:: EXERCISE INSTRUCTIONS ::
Search the records for the string "Jedn" and copy every line where it turns up.

[Before-and-after change records]
------

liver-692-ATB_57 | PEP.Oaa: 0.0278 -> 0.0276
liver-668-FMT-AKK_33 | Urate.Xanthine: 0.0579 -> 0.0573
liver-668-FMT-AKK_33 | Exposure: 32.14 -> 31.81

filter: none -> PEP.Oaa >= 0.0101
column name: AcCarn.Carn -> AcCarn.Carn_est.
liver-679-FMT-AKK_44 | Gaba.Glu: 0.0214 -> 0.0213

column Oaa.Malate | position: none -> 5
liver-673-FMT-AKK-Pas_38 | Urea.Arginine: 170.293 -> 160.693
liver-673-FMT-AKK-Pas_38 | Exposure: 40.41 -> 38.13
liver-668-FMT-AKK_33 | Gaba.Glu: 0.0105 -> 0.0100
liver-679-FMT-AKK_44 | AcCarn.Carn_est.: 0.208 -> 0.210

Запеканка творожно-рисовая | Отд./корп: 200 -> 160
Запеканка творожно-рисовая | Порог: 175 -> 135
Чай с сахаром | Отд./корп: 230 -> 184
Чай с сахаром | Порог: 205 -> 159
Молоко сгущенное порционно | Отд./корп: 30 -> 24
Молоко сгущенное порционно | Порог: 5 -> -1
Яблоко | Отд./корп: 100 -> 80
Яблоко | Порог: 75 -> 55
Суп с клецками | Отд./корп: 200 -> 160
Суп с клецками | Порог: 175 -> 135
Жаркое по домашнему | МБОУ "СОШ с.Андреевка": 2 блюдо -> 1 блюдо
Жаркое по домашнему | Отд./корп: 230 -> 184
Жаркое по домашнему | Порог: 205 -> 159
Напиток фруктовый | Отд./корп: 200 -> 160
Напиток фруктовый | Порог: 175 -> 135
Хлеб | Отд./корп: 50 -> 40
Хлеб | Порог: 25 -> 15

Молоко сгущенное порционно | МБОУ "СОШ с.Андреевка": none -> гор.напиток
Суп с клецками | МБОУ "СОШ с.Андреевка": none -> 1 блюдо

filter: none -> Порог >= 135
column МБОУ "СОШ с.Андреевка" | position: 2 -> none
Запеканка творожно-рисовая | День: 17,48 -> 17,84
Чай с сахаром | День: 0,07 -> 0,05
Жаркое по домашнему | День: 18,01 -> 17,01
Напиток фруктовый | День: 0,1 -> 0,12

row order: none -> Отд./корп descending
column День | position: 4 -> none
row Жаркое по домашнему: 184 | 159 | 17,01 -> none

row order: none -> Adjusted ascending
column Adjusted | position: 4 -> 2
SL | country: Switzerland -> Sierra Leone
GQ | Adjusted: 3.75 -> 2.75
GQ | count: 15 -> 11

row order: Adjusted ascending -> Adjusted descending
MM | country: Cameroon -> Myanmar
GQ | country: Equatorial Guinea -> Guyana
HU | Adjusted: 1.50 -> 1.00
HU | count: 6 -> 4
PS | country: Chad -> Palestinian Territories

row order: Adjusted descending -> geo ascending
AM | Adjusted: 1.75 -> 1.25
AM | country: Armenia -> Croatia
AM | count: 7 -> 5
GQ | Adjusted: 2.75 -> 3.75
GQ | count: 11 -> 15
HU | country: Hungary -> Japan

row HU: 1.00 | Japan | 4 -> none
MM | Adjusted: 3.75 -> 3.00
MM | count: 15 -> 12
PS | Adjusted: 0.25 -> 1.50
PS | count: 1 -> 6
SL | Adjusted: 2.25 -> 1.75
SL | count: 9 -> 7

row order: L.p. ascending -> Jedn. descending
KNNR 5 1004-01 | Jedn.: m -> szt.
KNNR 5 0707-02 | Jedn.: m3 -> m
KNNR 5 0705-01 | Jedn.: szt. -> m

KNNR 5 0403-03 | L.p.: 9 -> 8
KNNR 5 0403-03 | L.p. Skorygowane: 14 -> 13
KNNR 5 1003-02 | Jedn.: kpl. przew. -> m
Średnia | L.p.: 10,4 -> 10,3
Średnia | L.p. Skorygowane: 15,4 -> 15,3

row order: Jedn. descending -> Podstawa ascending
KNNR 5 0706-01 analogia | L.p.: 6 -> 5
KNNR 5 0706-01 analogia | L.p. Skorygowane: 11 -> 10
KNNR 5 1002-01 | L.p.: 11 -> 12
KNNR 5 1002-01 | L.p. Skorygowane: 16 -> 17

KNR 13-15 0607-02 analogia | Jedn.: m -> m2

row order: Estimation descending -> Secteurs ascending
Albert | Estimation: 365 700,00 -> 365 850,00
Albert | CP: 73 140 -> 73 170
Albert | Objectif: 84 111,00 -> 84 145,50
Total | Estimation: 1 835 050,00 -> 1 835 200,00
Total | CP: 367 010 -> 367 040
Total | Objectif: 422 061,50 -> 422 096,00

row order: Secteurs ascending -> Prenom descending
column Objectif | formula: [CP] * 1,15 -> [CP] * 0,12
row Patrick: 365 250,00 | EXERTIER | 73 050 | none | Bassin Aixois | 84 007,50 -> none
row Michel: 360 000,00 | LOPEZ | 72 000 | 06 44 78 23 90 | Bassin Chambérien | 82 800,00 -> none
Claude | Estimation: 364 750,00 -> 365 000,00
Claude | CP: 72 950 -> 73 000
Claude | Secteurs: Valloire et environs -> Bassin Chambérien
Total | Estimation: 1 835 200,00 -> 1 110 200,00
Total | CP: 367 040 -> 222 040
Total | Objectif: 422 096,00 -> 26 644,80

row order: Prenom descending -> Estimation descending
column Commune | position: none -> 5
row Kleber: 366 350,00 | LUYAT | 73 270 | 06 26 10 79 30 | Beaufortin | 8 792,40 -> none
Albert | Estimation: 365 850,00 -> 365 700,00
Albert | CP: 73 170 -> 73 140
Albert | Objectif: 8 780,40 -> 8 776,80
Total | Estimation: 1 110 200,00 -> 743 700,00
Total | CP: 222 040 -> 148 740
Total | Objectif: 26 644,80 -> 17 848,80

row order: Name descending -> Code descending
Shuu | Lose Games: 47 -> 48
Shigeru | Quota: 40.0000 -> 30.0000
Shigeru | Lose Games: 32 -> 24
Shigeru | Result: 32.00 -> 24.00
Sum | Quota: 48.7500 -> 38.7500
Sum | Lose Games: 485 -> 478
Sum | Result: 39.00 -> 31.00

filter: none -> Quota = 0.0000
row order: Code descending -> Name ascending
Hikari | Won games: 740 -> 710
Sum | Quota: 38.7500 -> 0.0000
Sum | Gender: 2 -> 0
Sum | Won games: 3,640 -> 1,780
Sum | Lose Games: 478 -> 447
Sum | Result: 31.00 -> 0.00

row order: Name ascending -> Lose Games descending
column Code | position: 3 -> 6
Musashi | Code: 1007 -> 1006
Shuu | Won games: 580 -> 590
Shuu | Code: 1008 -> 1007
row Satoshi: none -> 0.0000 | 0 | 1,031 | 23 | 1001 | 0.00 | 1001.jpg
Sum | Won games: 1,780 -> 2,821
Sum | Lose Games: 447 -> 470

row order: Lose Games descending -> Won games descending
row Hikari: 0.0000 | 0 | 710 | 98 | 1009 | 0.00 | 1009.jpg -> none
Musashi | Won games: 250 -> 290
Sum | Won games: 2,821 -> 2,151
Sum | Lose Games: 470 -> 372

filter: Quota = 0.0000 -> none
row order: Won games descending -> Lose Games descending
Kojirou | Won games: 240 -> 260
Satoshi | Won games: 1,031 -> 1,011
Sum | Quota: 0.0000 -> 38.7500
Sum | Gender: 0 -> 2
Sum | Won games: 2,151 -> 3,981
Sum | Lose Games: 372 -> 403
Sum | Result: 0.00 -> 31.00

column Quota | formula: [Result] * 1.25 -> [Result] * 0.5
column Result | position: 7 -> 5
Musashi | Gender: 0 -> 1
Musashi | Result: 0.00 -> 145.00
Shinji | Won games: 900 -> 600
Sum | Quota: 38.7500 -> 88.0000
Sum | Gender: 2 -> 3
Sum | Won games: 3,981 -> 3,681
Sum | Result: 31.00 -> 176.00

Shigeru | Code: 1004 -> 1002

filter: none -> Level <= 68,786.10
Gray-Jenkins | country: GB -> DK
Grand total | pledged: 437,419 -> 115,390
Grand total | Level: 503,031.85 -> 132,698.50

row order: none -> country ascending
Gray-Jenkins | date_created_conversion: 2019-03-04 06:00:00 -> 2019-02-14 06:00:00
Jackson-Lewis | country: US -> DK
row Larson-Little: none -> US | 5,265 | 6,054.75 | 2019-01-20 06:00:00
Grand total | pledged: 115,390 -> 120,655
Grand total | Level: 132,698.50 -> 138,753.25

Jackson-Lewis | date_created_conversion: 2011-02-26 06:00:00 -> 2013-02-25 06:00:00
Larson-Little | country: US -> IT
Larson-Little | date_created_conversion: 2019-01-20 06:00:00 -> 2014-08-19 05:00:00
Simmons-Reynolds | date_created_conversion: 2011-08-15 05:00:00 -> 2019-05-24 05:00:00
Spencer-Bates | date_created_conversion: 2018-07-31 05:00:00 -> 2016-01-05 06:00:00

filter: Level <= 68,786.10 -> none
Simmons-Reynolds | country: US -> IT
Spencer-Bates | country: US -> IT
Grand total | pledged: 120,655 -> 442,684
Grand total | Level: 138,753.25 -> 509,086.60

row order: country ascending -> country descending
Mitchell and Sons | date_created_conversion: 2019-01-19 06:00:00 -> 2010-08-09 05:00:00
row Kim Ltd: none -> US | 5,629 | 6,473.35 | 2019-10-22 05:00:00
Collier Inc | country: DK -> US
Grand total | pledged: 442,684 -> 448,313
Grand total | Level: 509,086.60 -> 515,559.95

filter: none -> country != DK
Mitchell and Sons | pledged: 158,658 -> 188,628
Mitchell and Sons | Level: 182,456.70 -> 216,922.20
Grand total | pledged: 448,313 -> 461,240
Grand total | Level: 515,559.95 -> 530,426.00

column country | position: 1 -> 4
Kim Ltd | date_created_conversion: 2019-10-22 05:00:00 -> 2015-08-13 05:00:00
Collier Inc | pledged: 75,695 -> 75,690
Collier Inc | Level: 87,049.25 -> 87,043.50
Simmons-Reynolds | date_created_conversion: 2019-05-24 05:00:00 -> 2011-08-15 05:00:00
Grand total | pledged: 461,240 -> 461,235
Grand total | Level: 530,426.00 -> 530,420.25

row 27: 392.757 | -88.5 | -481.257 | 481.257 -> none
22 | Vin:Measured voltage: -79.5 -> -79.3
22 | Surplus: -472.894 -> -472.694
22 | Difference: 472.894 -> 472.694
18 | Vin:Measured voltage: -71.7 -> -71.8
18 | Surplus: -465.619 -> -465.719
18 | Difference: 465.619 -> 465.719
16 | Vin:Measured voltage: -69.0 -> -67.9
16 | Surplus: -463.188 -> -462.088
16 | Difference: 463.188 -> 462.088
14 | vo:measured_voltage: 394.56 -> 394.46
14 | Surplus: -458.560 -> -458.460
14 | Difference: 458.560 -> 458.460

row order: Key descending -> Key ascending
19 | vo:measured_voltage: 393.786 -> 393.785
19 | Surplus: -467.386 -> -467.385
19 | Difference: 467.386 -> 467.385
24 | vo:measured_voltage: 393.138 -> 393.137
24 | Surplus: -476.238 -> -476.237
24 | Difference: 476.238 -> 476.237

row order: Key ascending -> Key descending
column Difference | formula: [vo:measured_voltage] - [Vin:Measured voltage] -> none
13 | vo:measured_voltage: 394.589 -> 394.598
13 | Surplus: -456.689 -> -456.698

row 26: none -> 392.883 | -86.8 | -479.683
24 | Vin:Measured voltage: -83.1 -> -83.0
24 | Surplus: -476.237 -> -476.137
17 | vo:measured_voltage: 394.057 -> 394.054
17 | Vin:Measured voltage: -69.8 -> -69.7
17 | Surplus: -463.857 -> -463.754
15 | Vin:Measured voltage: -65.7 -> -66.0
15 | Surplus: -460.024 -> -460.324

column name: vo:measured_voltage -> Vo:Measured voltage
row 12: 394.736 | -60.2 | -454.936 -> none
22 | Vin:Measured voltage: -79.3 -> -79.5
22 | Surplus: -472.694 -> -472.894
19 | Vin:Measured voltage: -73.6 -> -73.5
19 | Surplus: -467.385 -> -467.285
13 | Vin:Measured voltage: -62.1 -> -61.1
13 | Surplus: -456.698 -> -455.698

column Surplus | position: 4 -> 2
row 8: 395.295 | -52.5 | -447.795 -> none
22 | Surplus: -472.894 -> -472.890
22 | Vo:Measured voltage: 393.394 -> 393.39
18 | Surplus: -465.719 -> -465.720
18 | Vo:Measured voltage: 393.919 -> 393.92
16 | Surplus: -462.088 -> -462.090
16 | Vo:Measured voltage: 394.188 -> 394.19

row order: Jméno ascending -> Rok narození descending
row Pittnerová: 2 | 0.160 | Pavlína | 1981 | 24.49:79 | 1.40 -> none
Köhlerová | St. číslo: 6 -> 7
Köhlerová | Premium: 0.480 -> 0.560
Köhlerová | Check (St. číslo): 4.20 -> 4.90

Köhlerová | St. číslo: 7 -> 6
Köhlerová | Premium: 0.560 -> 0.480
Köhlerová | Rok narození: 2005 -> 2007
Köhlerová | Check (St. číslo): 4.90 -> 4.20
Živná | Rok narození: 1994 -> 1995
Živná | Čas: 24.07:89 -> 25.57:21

------

:: RESPONSE FOR THIS EXERCISE ::
row order: L.p. ascending -> Jedn. descending
KNNR 5 1004-01 | Jedn.: m -> szt.
KNNR 5 0707-02 | Jedn.: m3 -> m
KNNR 5 0705-01 | Jedn.: szt. -> m
KNNR 5 1003-02 | Jedn.: kpl. przew. -> m
row order: Jedn. descending -> Podstawa ascending
KNR 13-15 0607-02 analogia | Jedn.: m -> m2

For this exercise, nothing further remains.